EXERCISE DIRECTIONS -> Could you repeat, word for word, only the lines from the one containing "ContourSoft™ Kurzärmeliges T-Shirt: 100" through the final line of the records below?
▼
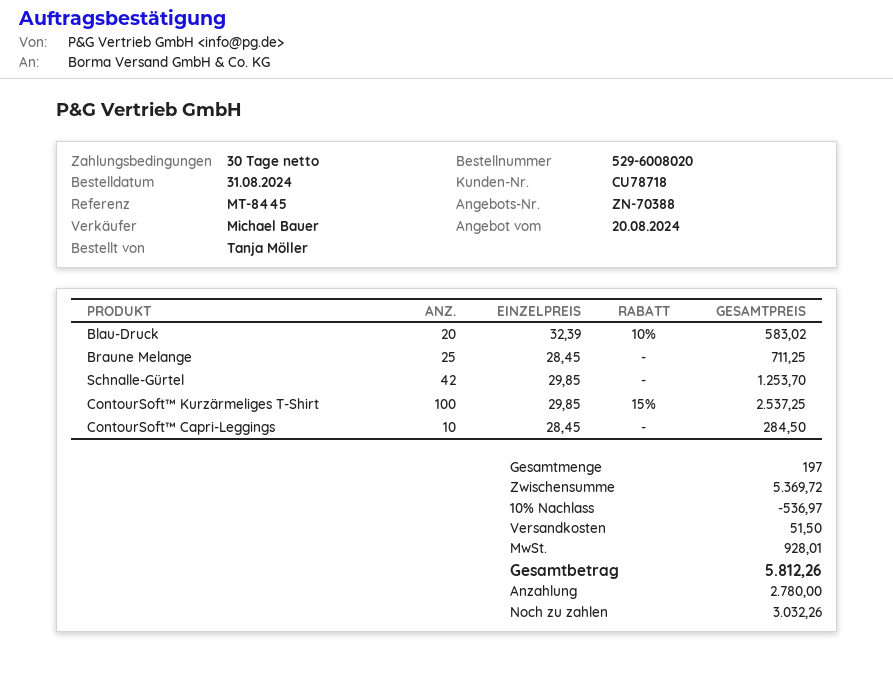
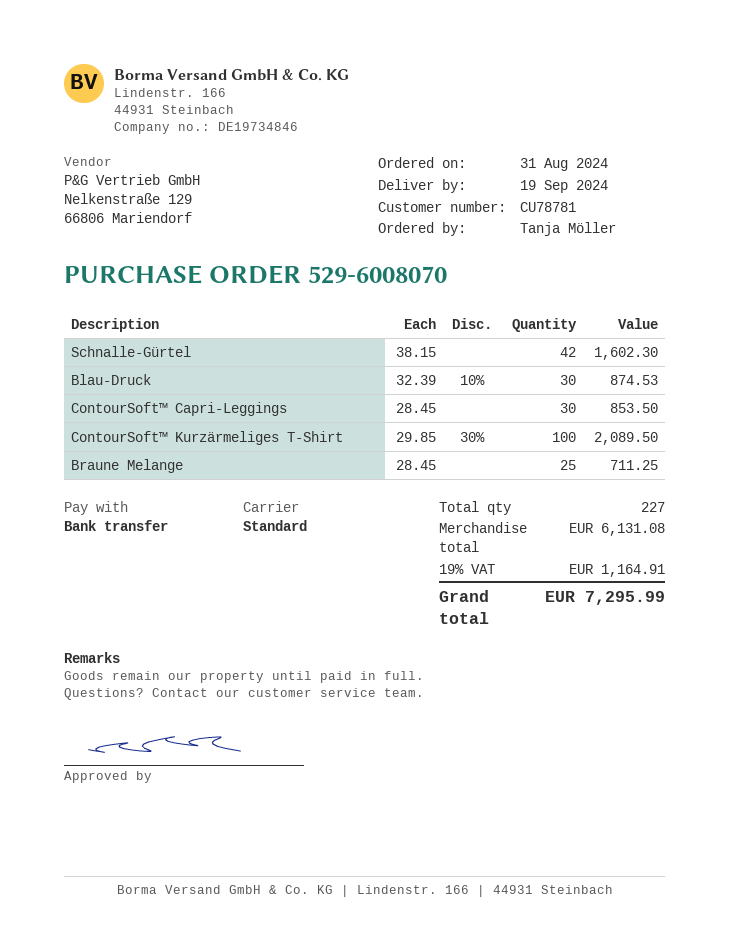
order number: 529-6008020 -> 529-6008070
customer number: CU78718 -> CU78781
Blau-Druck: 20 x 32.39 - 10% = 583.02 -> 30 x 32.39 - 10% = 874.53
Schnalle-Gürtel: 42 x 29.85 = 1253.70 -> 42 x 38.15 = 1602.30
ContourSoft™ Kurzärmeliges T-Shirt: 100 x 29.85 - 15% = 2537.25 -> 100 x 29.85 - 30% = 2089.50
ContourSoft™ Capri-Leggings: 10 x 28.45 = 284.50 -> 30 x 28.45 = 853.50
total quantity: 197 -> 227
subtotal: 5369.72 -> 6131.08
discount: 10% = 536.97 -> none
shipping: 51.50 -> none
tax: 928.01 -> 1164.91
total: 5812.26 -> 7295.99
▲
RESPONSE TO THE EXERCISE ->
ContourSoft™ Kurzärmeliges T-Shirt: 100 x 29.85 - 15% = 2537.25 -> 100 x 29.85 - 30% = 2089.50
ContourSoft™ Capri-Leggings: 10 x 28.45 = 284.50 -> 30 x 28.45 = 853.50
total quantity: 197 -> 227
subtotal: 5369.72 -> 6131.08
discount: 10% = 536.97 -> none
shipping: 51.50 -> none
tax: 928.01 -> 1164.91
total: 5812.26 -> 7295.99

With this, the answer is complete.